10 Ocak 2022 Pazartesi

KAZAKİSTAN



 "Latin Amerika yerlileri, egemen uygarlığın sınırları genişledikçe, hep biraz daha yoksul bölgelere, kurak dağlara, çöllerin derinliklerine kaçmaktalar. Yerliler kendi zenginliklerinin gazabına uğradılar. Aslında Latin Amerika'nın acıklı tarihinin özeti de budur. Nikaragua'daki Bluefields altın madeni bulunduğunda, Karkaslar derhal ırmak kıyısındaki topraklarından kovulmuşlardı. Rio Bravo'nun güneyinde kalan bütün verimli vadilerde ve yeraltı zenginliğinin bulunduğu bölgelerde de durum farklı değildi. Kolomb'la başlayan yerli kıyımı hiçbir zaman sona ermedi." Latin Amerika'nın Kesik Damarları, sf:73-74 Eduardo Galeano.


"Tezatlar ülkesinde bolluğun, refahın saltanat sürdüğü yerlerde sefaletin en koyusu kol gezer. Doğanın her türlü besinin yetişebilmesini sağlayacak şekilde donattığı bu bölgede tarımın "t"sine bile rastlanmaz. 

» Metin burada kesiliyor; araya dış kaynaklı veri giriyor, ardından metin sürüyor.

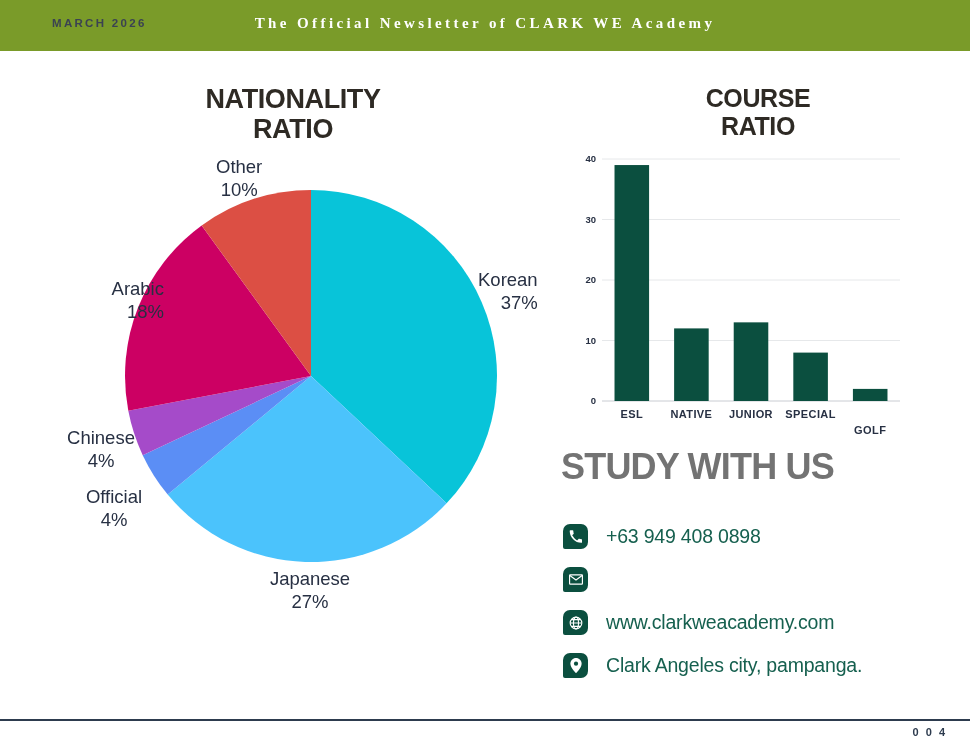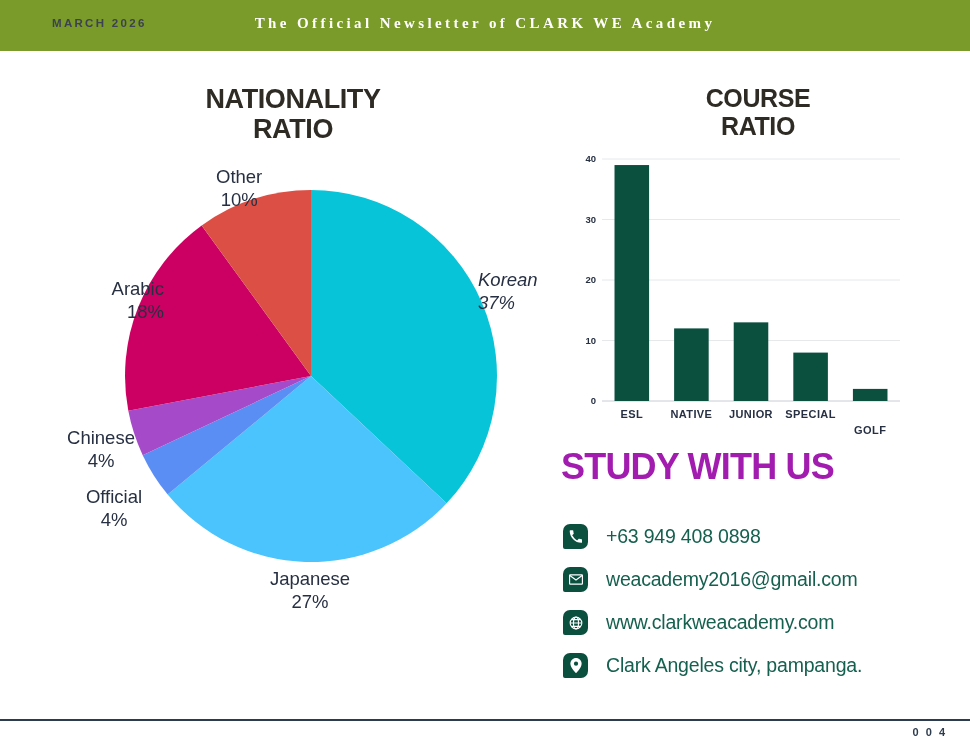--- a/index.html
+++ b/index.html
@@ -136,7 +136,7 @@
         </g>
     </svg>
 
-    <div class="pie-label" id="lbl-other" style="left:216px; top:16px; text-align:center;">
+    <div class="pie-label" id="lbl-other" style="left:216px; top:6px; text-align:center;">
       <span>Other</span>
       <span class="pct">10%</span>
     </div>

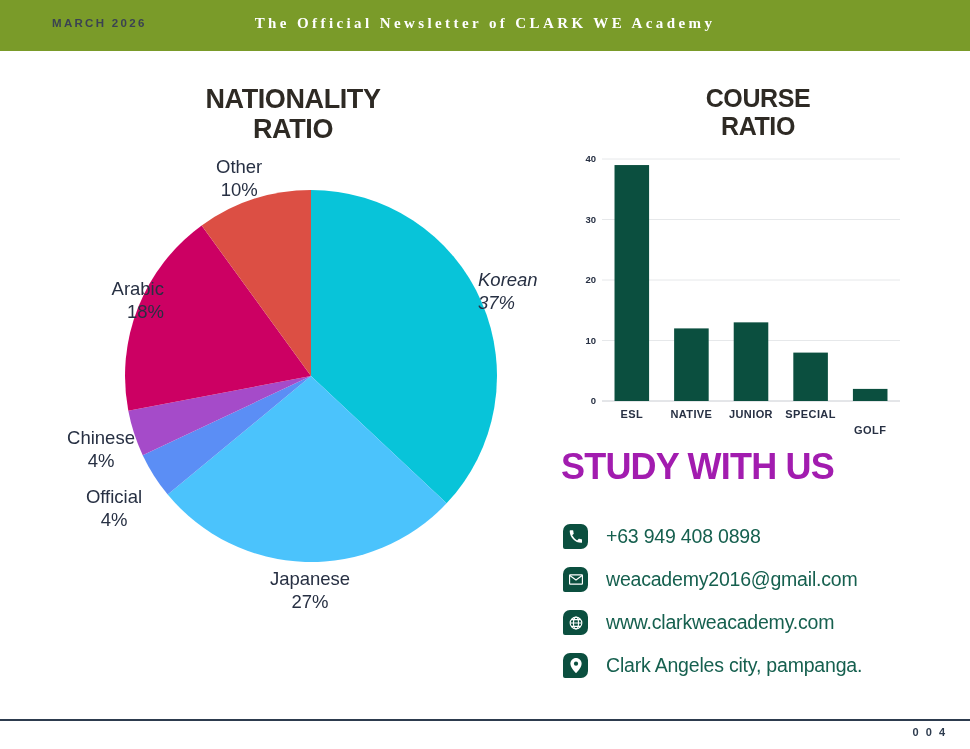--- a/index.html
+++ b/index.html
@@ -141,7 +141,7 @@
       <span class="pct">10%</span>
     </div>
 
-    <div class="pie-label" id="lbl-korean" style="left:478px; top:119px; text-align:left;font-style:italic;">
+    <div class="pie-label" id="lbl-korean" style="left:478px; top:119px; text-align:right;">
       <span>Korean</span>
       <span class="pct">37%</span>
     </div>

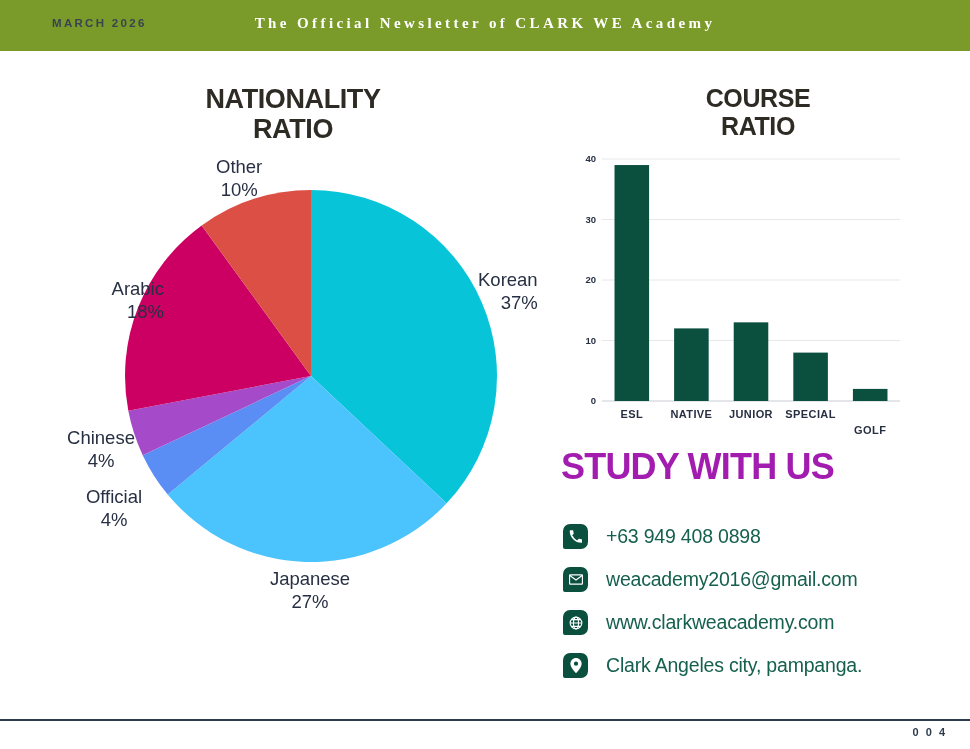--- a/index.html
+++ b/index.html
@@ -78,7 +78,7 @@
   #study-heading {
     position: absolute; left: 561px; top: 446px;
     font-family: "Liberation Sans", sans-serif;
-    font-size: 36px; font-weight: 700; color: #a21caf;
+    font-size: 36px; font-weight: 700; color: #737373;
     letter-spacing: -0.8px; white-space: nowrap;
   }
   .contact-list { position: absolute; left: 563px; top: 515px; width: 400px; }

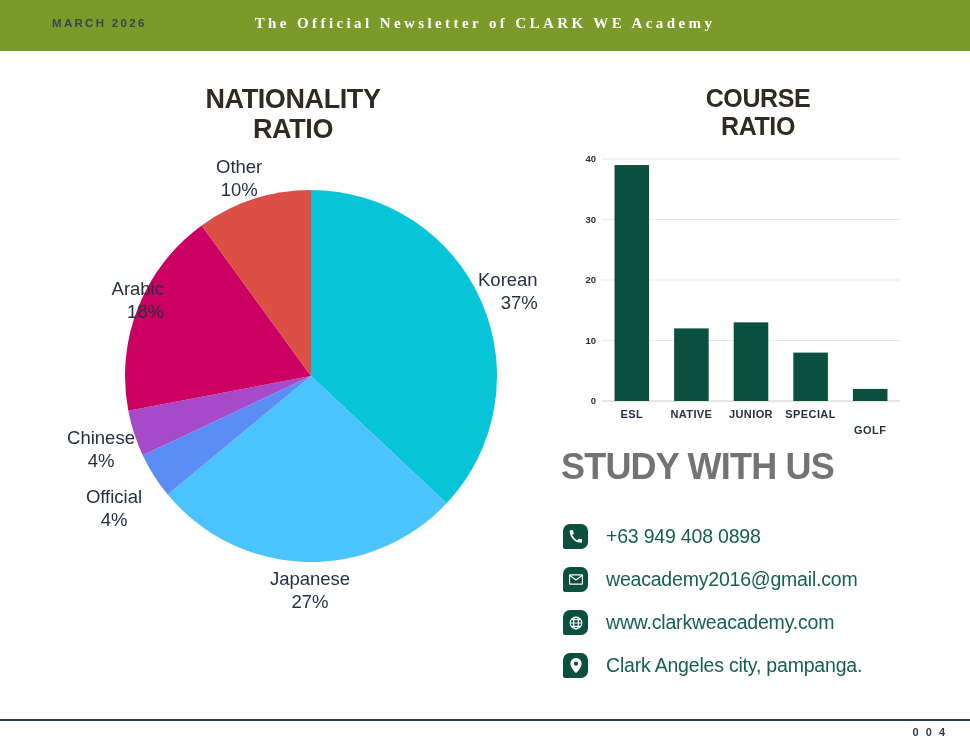--- a/index.html
+++ b/index.html
@@ -225,7 +225,6 @@
           <path d="M1.5 2.2 12 10 22.5 2.2"></path>
         </svg>
       </span>
-      <span class="contact-text">weacademy2016@gmail.com</span>
     </div>
 
     <div class="contact-row">

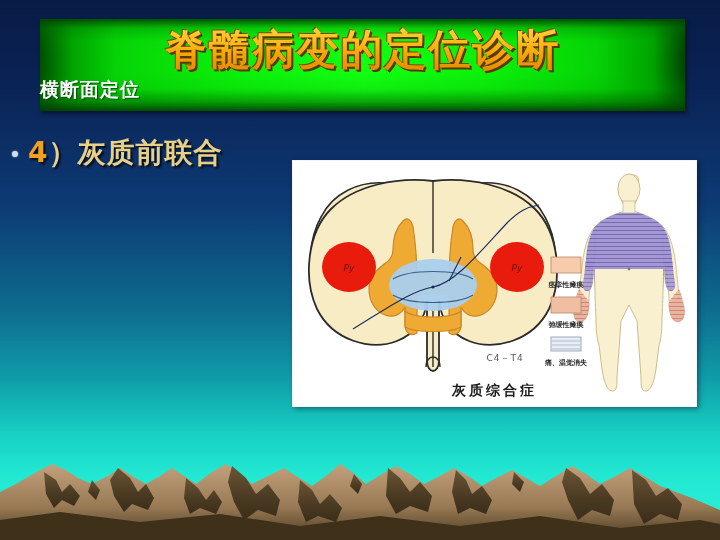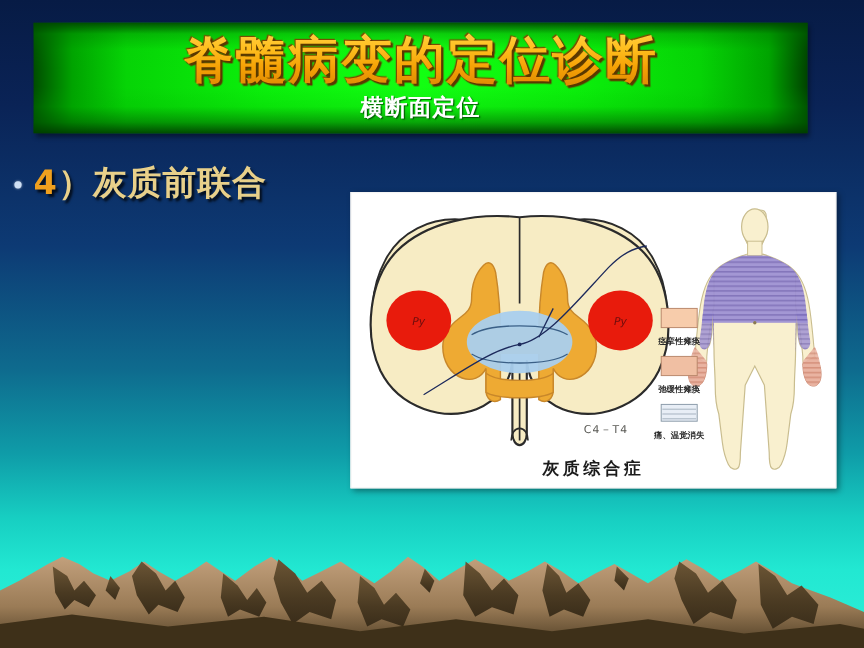--- a/index.html
+++ b/index.html
@@ -36,7 +36,7 @@
   
   .title-banner {
     position: absolute;
-    left: 28px;
+    left: 40px;
     top: 19px;
     width: 645px;
     height: 92px;

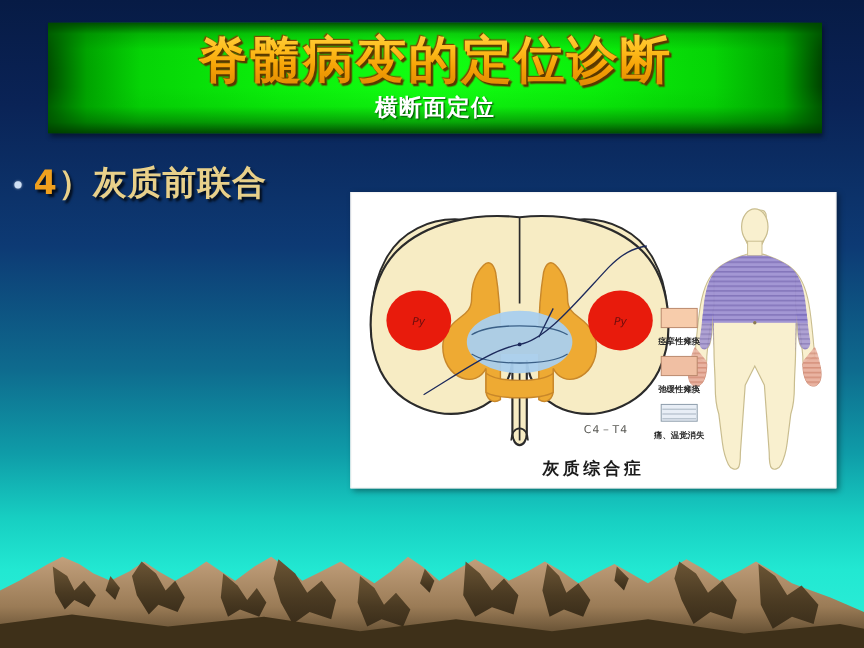--- a/index.html
+++ b/index.html
@@ -86,7 +86,7 @@
     left: 0;
     top: 58px;
     width: 645px;
-    text-align: center;
+    text-align: left;
     font-size: 19px;
     font-weight: bold;
     color: #ffffff;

Mutlu azınlığın doyması için yığınların açlıktan ölmesi gerekir" Latin Amerika'nın Kesik Damarları,sf:92 Eduardo Galeano

"Bir gün gelecek yeryüzü hep tellerle örtülecek, havalarda demirden gagalı kuşlar uçacak, kargalar karpuzları nasıl gagalarsa onlar da insanları öyle gagalayacak. İnsanlar açlıktan, vebadan kırılacak, kardeş ağabeyine, oğul atasına başkaldıracak." Durgun Don, M.ŞOLOHOV. sf:88 

"Sen çar için dövüşüyorum diyorsun, ama çar dediğin kimdir senin? Yağmacının biridir, çariçe de o*pu işte; her ikisi de bizim sırtımıza yük bunların. Anlamıyor musun? Fabrika sahibi votkasını çekerken, askerler bitlerini ayıklar. Kârı fabrika sahibi alır, işçi yalınayak kalır. İşte bizim sistemimiz budur. Hizmet et onlara daha sen Kazak, hizmet et! Bir haç daha kazanırsın nişan diye, hem de iyi bir haç; mezarının başına dikilecek hâlis meşeden bir haç!" Durgun Don cilt:1, M. ŞOLOHOV, sf:400

Dolayısıyla...

Yeraltı ve yerüstü kaynakları bakımından olağanüstü zenginliğe sahip "Kazakistan'da neler oluyor?" diye soruluyor ya...  

Olan ortada... 

Demem o ki...

ŞOLOHOV'un,  15.yüzyıldan itibaren Don kıyısında yarı Rus, yarı Ukraynalı ama artık kendi kültürü olan Don Kazaklarının, 

"Ekim devriminde ve sonrasında yeni kurulan Sovyetler Birliği'nde iç savaş koşullarında yaşanan tarihsel olaylara" konu olan,

"Karşı safta olanlara yapay olarak yaratılmış bir düşmanlık besleyen KAZAKLAR, aslında değişen bir dünyanın içinde yaşadıklarının da ayrımında" olduklarının, dün olduğu gibi bugün de farkındalar...


Sevgi ve saygılarımla!


"Haksızlık Karşısında Susan Dilsiz Şeytandır" Hz. Muhammed (A.S.)

4 yorum:

  1. Merhabalar.
    Enerji savaşı. Affedersiniz, "atlar tepişir, arada eşekler ezilir."
    Sağlıcakla kalın.

    YanıtlaSil
    Yanıtlar
    1. Demem o ki Recep bey, zengin coğrafyaların fakir halkları. Yaşanan bu... Dolaysıyla ifadenizle şirketlerin savaşı. Esen ve mutlu kalınız.

      Sil
  2. Kitap alıntıları Kazakistan'ın bugünkü durumuna çok uymuş..Kazaklar,kendi benliğinde değil Rusların benliğinde yaşamayı seçtikleri için herhalde bugün bunlar başlarına geliyor olmalı..Ne güzel anlatmışsınız konuyu,son cümleniz daha anlamlı Tülay hocam emeğinize sağlık..🙂

    YanıtlaSil
  3. Merhaba Ertuğrul bey. Kazakistan çok zengin bir coğrafya üzerinde varlık gösteriyor. Yazımda bahsettiğim üzere tıpkı Latin Amerika'da yaşanılanlar gibi, zenginlik kaynakları bir şekilde Batılı şirketler eliyle Kazak halkının elinden alınıyor. Esen ve mutlu kalınız.